Our first morning in Anchorage came far too quickly. We didn't get to bed until almost 2 am, but sleeping until 8 am seemed like we were waking up at noon. The weather was gorgeous, and the first days of 70 degree weather seemed to make the residents a little giddy.
We met up with my dear friend from law school, Susanne, a resident of Anchorage since we graduated in 1987. Susanne married a local man and has worked for the Alaska Judiciary and courts since we graduated. It is always great to see her, though our visits are too few and far between.
As a local, Susanne advised us on what to do and see while we're here, and full of information about the area. We walked from the Hilton a few blocks to the Snow City Cafe.
The Cafe was crowded, and the crowd had spilled out onto the sidewalk. We had to wait about 30 minutes for a table, so Susanne suggested that we stroll across the street to a scenic viewpoint of Cook Inlet.
Just down the block from the Cafe, we found a viewing platform with a large statue of Captain Cook, famed 18th explorer who made his way to Alaska from Britain. We've seen other monuments to Captain Cook in our travels, from Nova Scotia to Hawaii. The guy got around.
Captain Cook's statue is located in Resolution Park, with a beautiful view of Cook Inlet, looking across to Mount Susitna. The mountain is called Susitna, a Native word meaning "Sleeping Lady." Susanne explained that it was so named because from some angles, it looks like a woman lying on her side with her hair streaming out. The photo at the top of the post is the view of the Inlet and Mountain from the viewing platform.
Susanne pointed out Ship Creek, one of the few urban salmon runs in the country. My dad is an avid fisherman, and since he is joining us on Monday, Susanne noted that she would have suggested that he try his hand at fishing here, but it can be dangerous. She noted that the silt from the river is treacherous, and every year the fire department has to rescue some poor soul who gets stuck in the muck and can't get out. One person lost her life when the tide came in and they were unable to free her from the clutches of the mud. We agreed that this was not a place for either Alex or my dad to try out their salmon-catching skills.
We lingered on the viewing platform for some time, while Alex enjoyed burning off some energy by running up and down the wooden decks below us, exploring different viewpoints. The weather was perfect, with no hints of rain, or the snow that had blanketed the area only a few weeks before. Susanne noted that she had been cross-country skiing to work a month or so ago, and so it was odd to think she could even take off her jacket.
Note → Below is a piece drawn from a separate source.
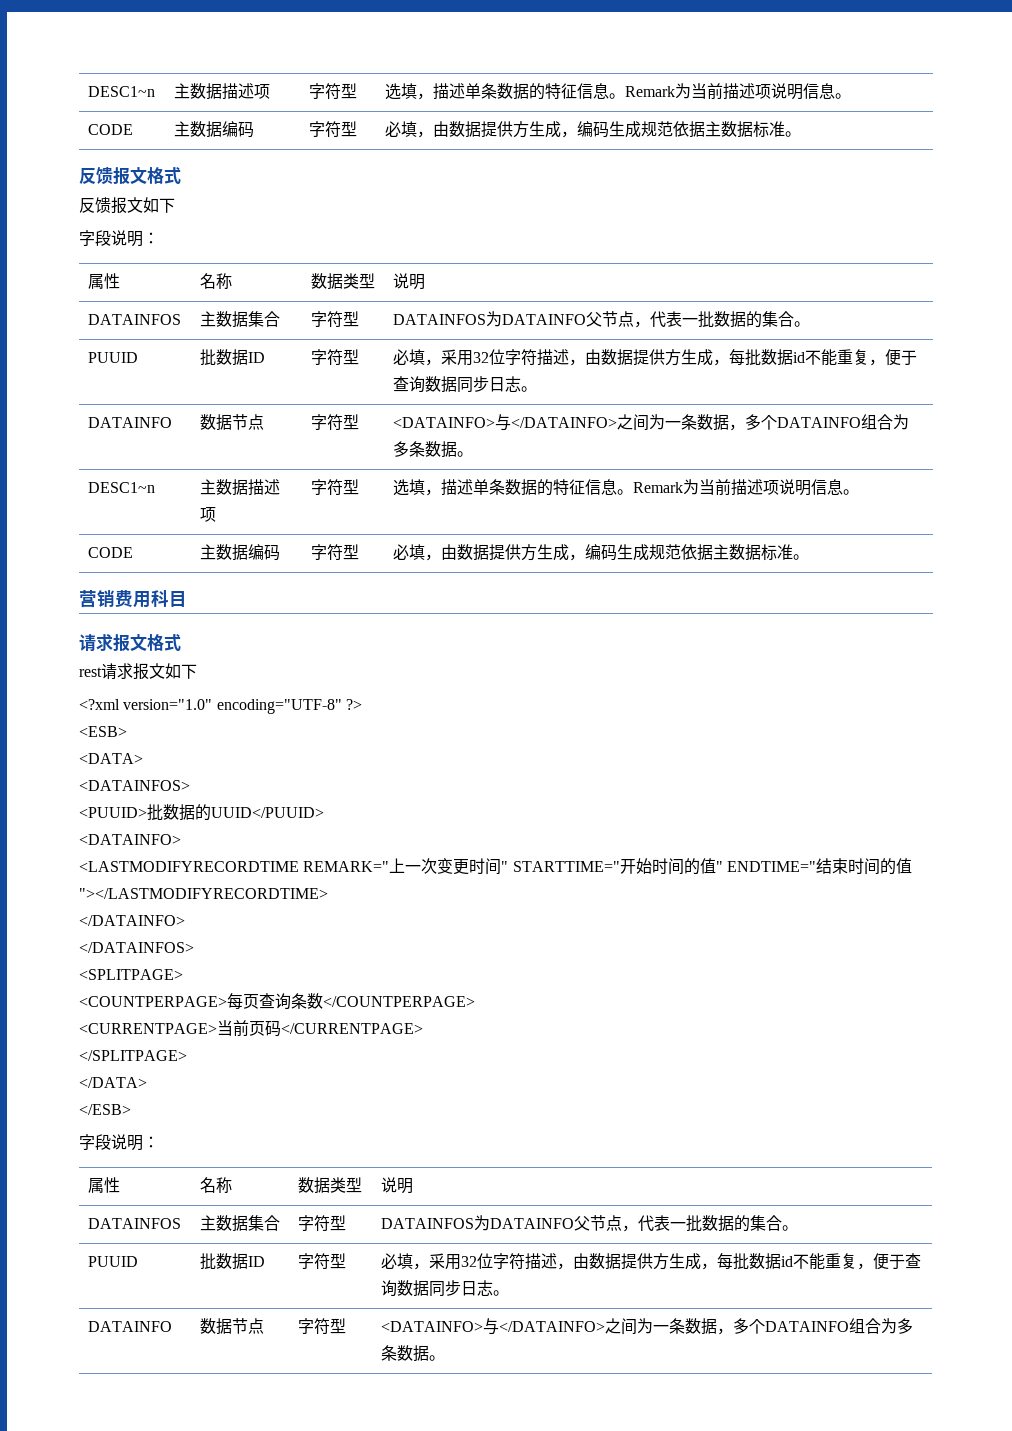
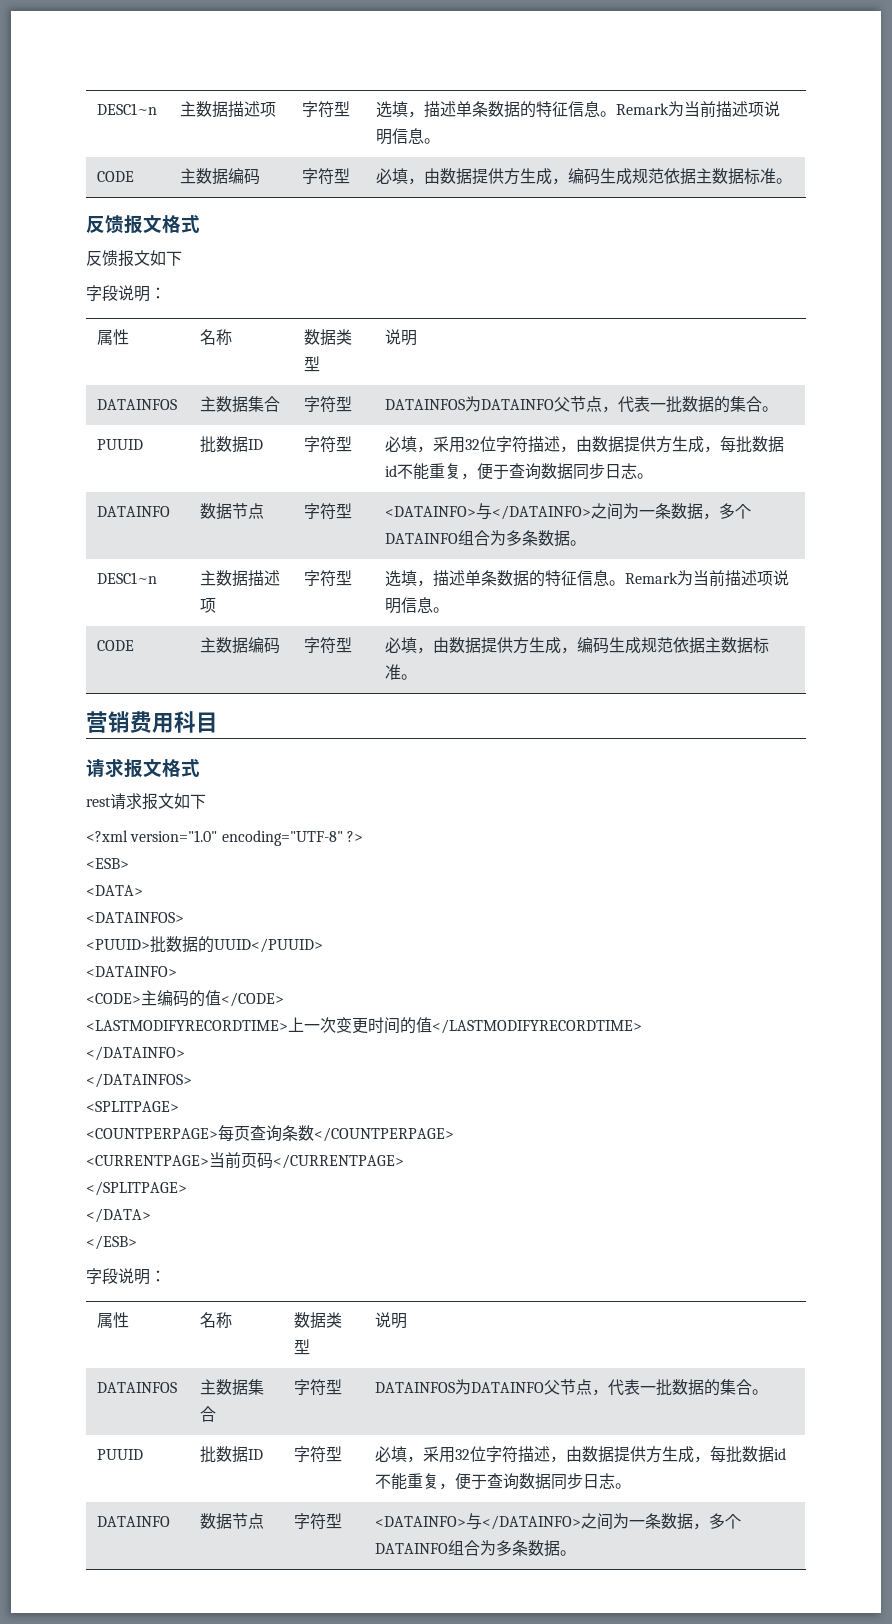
- <LASTMODIFYRECORDTIME REMARK="上一次变更时间" STARTTIME="开始时间的值" ENDTIME="结束时间的值"></LASTMODIFYRECORDTIME>
+ <CODE>主编码的值</CODE>
+ <LASTMODIFYRECORDTIME>上一次变更时间的值</LASTMODIFYRECORDTIME>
We got back to the Snow City Cafe just as our table was ready. We ate a hearty breakfast, and headed down fourth street to the Anchorage Market & Festival . The Market is a seasonal event, running on Saturdays through the summer months, from 10 am to 6 pm. The Market is located right across from the Anchorage Hilton on 3rd Avenue, between C and E Streets.
The Market is a blend of artist fair, local food products, produce, and music festival. When we arrived, a country-sounding band was playing, followed by a string band playing Train's "Hey, Soul Sister," on violins. There are a wide variety of crafts, like the Christmas ornaments depicting various Alaskan scenes and animals.
Alex really liked the native masks and small carved totem poles. He used the money his dad gave him to purchase a small totem pole to take back home.
We walked through the 300+ vendor booths, sampling birch syrup candy and cherries from Washington State. There were also 30 or so food vendors on site, featuring halibut and chips, and other festival fare.
There was a large display of Russian nesting dolls for sale, I guess because Alaska is so close to Russia that they are easy to import. Surprisingly (or maybe not so surprisingly), the Barack Obama nesting dolls did not seem like a big seller. Winnie the Pooh probably would fare better here.
There was a particularly large booth with hundreds of decorative, hand made zipper pulls. Susanne remarked that anywhere else in the country, a zipper pull might seem rather mundane, but in Alaska, it was considered high art. Since most people wear coats and jackets most of the year, that might the only bling you can see, so it made sense to me.
I managed to escape with only a few purchases and most of my money intact. Alex bought his totem pole and a fighter jet from a toy vendor that was not particularly Alaskan, but something he was drawn to nonetheless. We had a great time checking out the beautiful handmade goods, photography, and artwork.